## Your objective
Copy task. Retype the whole listing exactly, omitting any picture in it.

## Provided data
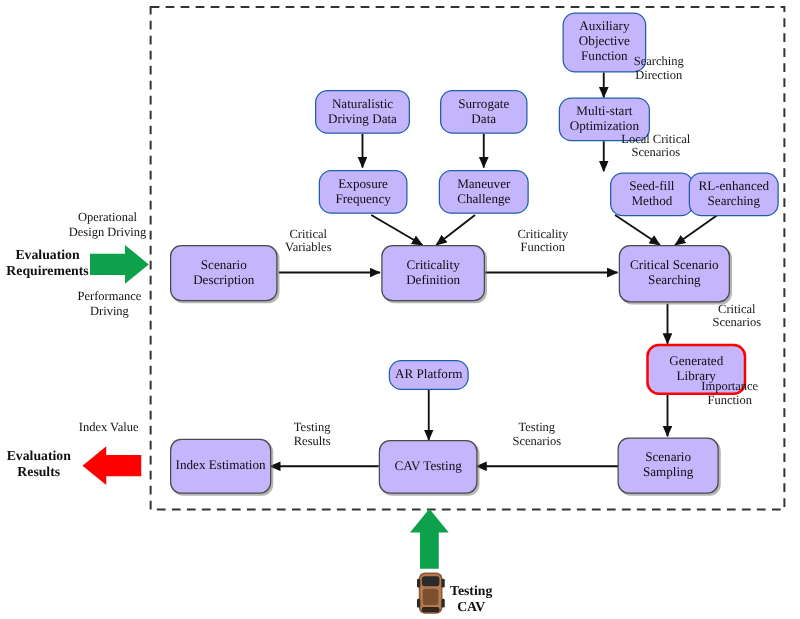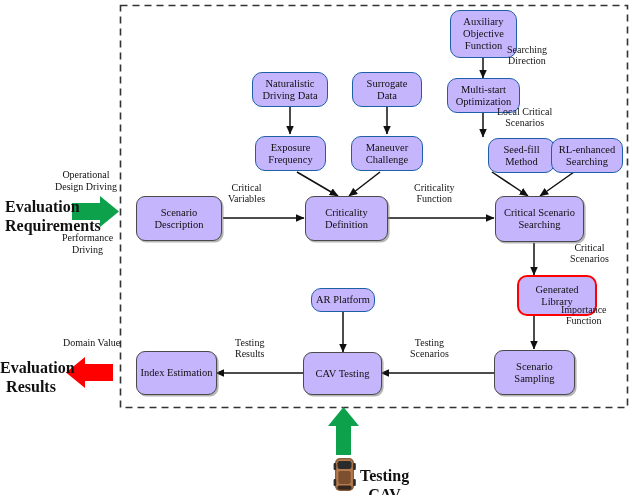--- a/index.html
+++ b/index.html
@@ -67,21 +67,21 @@
   .outlabel {
     position: absolute;
     font-size: 10px;
     color: #111111;
     text-align: center;
     line-height: 1.16;
     white-space: nowrap;
   }
   .outlabel.bold {
     font-weight: bold;
-    font-size: 16px;
+    font-size: 11px;
   }
 </style>
 </head>
 <body>
 
 <div id="canvas">
 
   <svg class="layer" viewBox="0 0 640 495">
     <defs>
       <marker id="arrowhead" markerWidth="7" markerHeight="7" refX="5.6" refY="2.6" orient="auto">
@@ -307,21 +307,21 @@
     <span>Performance</span><br>
     <span>Driving</span>
   </div>
 
   <div class="outlabel bold" style="left:0px; top:359px; width:62px;">
     <span>Evaluation</span><br>
     <span>Results</span>
   </div>
 
   <div class="outlabel" style="left:63px; top:337px;">
-    <span>Domain Value</span>
+    <span>Index Value</span>
   </div>
 
   <div class="outlabel bold" style="left:360px; top:467px;">
     <span>Testing</span><br>
     <span>CAV</span>
   </div>
 
 </div>
 
 </body></html>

## Solved problem
--- a/index.html
+++ b/index.html
@@ -67,21 +67,21 @@
   .outlabel {
     position: absolute;
     font-size: 10px;
     color: #111111;
     text-align: center;
     line-height: 1.16;
     white-space: nowrap;
   }
   .outlabel.bold {
     font-weight: bold;
-    font-size: 16px;
+    font-size: 11px;
   }
 </style>
 </head>
 <body>
 
 <div id="canvas">
 
   <svg class="layer" viewBox="0 0 640 495">
     <defs>
       <marker id="arrowhead" markerWidth="7" markerHeight="7" refX="5.6" refY="2.6" orient="auto">
@@ -307,21 +307,21 @@
     <span>Performance</span><br>
     <span>Driving</span>
   </div>
 
   <div class="outlabel bold" style="left:0px; top:359px; width:62px;">
     <span>Evaluation</span><br>
     <span>Results</span>
   </div>
 
   <div class="outlabel" style="left:63px; top:337px;">
-    <span>Domain Value</span>
+    <span>Index Value</span>
   </div>
 
   <div class="outlabel bold" style="left:360px; top:467px;">
     <span>Testing</span><br>
     <span>CAV</span>
   </div>
 
 </div>
 
 </body></html>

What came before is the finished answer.